Enfin, même du côté de l’offre, l’économie mondiale est actuellement en bien meilleure forme. Alors que pendant la pandémie, l’industrie manufacturière était complètement bloquée en raison des fermetures imposées puis supprimées, il n’y a plus de telles perturbations aujourd’hui”, ajoute l’expert.
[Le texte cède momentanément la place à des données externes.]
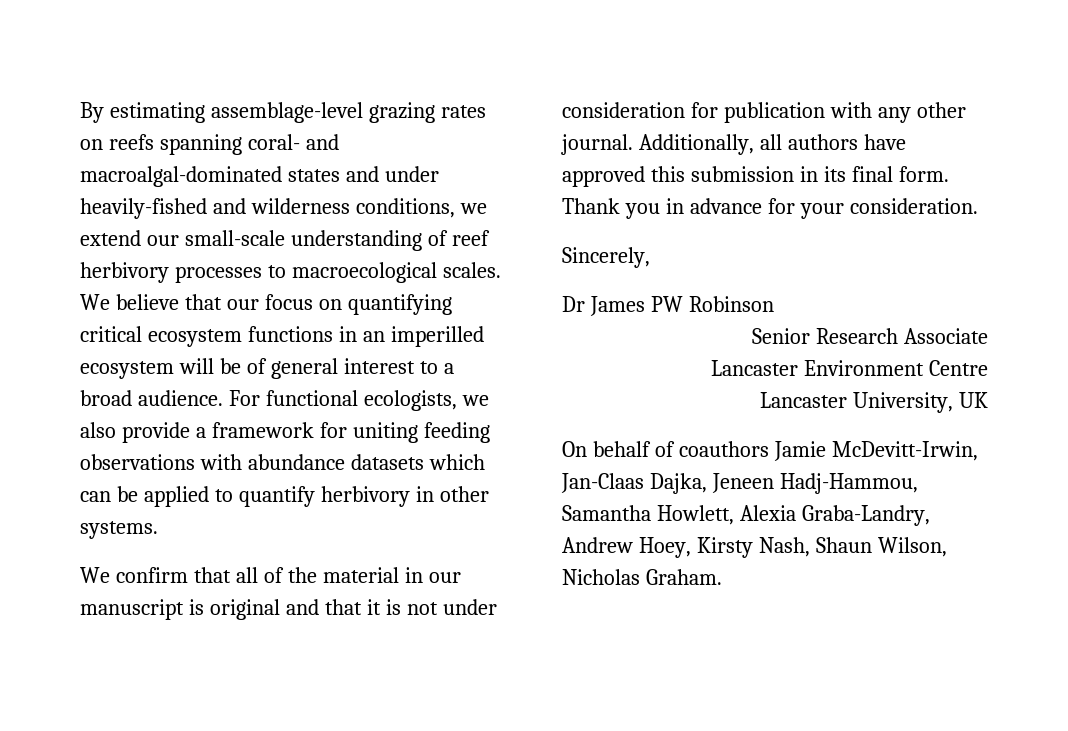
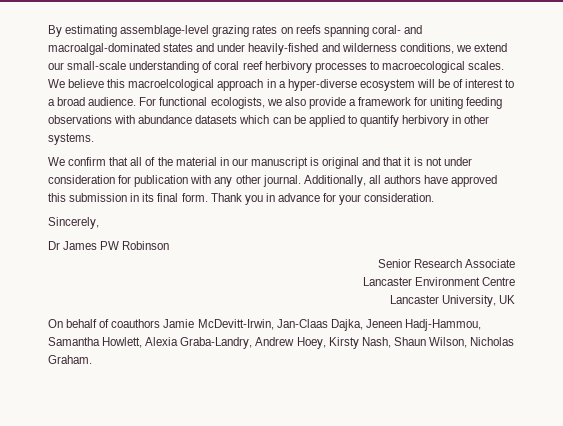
- By estimating assemblage-level grazing rates on reefs spanning coral- and macroalgal-dominated states and under heavily-fished and wilderness conditions, we extend our small-scale understanding of reef herbivory processes to macroecological scales.
+ By estimating assemblage-level grazing rates on reefs spanning coral- and macroalgal-dominated states and under heavily-fished and wilderness conditions, we extend our small-scale understanding of coral reef herbivory processes to macroecological scales.
- We believe that our focus on quantifying critical ecosystem functions in an imperilled ecosystem will be of general interest to a broad audience.
+ We believe this macroelcological approach in a hyper-diverse ecosystem will be of interest to a broad audience.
L’alternative la plus importante est le détournement de l’Afrique australe, qui allongera les délais de livraison mais permettra tout de même aux marchandises d’atteindre leur destination, ce qui laisse penser qu’une véritable pénurie est peu probable.

Le problème se porte de nouveau sur l’énergie

Un risque plus immédiat pour l’inflation globale surviendrait si les tensions au Moyen-Orient commençaient à affecter l’approvisionnement en matières premières, notamment en faisant grimper les prix de l’énergie. “C’est un aspect que nous avons commencé à surveiller lors de notre dernier cycle de prévisions”, explique M. Rees en guise de conclusion.

“Dans l’un de nos scénarios, axé sur les crises géopolitiques, nous supposons qu’en plus des frictions commerciales, une aggravation des tensions dans la région pourrait pousser les prix du pétrole vers 120 dollars le baril.” Selon la simulation de Schroders, l’économie mondiale évoluerait vers la stagflation, car la hausse des coûts de l’énergie ferait grimper l’inflation, avec le risque d’effets de second tour (compte tenu de la rigidité des marchés du travail) pesant sur la croissance, ce qui obligerait les banques centrales à renoncer à des baisses de taux, voire à de nouvelles hausses.